** Opening The data block **
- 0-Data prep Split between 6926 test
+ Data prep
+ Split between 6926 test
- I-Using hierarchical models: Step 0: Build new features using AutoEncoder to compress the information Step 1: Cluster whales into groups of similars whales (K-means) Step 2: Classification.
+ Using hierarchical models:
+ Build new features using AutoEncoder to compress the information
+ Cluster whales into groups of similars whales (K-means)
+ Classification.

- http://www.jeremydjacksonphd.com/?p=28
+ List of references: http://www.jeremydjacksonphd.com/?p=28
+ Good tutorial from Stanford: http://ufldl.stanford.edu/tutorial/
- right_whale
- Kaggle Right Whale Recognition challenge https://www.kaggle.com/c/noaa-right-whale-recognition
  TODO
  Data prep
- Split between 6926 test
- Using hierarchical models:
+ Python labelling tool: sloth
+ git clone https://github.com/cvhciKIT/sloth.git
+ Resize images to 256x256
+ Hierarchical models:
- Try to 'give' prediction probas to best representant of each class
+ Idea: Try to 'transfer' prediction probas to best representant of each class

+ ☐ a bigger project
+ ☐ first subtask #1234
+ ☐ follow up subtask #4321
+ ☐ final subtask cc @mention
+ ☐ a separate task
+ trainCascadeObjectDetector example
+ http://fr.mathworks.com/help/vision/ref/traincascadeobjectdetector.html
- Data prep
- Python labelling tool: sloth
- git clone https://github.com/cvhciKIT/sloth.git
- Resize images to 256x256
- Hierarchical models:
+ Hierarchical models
** Closing The data block **
Instructions for the task: Reproduce the full block of data exactly, omitting nothing.

Exercise answer:
- 0-Data prep Split between 6926 test
+ Data prep
+ Split between 6926 test
- I-Using hierarchical models: Step 0: Build new features using AutoEncoder to compress the information Step 1: Cluster whales into groups of similars whales (K-means) Step 2: Classification.
+ Using hierarchical models:
+ Build new features using AutoEncoder to compress the information
+ Cluster whales into groups of similars whales (K-means)
+ Classification.

- http://www.jeremydjacksonphd.com/?p=28
+ List of references: http://www.jeremydjacksonphd.com/?p=28
+ Good tutorial from Stanford: http://ufldl.stanford.edu/tutorial/
- right_whale
- Kaggle Right Whale Recognition challenge https://www.kaggle.com/c/noaa-right-whale-recognition
  TODO
  Data prep
- Split between 6926 test
- Using hierarchical models:
+ Python labelling tool: sloth
+ git clone https://github.com/cvhciKIT/sloth.git
+ Resize images to 256x256
+ Hierarchical models:
- Try to 'give' prediction probas to best representant of each class
+ Idea: Try to 'transfer' prediction probas to best representant of each class

+ ☐ a bigger project
+ ☐ first subtask #1234
+ ☐ follow up subtask #4321
+ ☐ final subtask cc @mention
+ ☐ a separate task
+ trainCascadeObjectDetector example
+ http://fr.mathworks.com/help/vision/ref/traincascadeobjectdetector.html
- Data prep
- Python labelling tool: sloth
- git clone https://github.com/cvhciKIT/sloth.git
- Resize images to 256x256
- Hierarchical models:
+ Hierarchical models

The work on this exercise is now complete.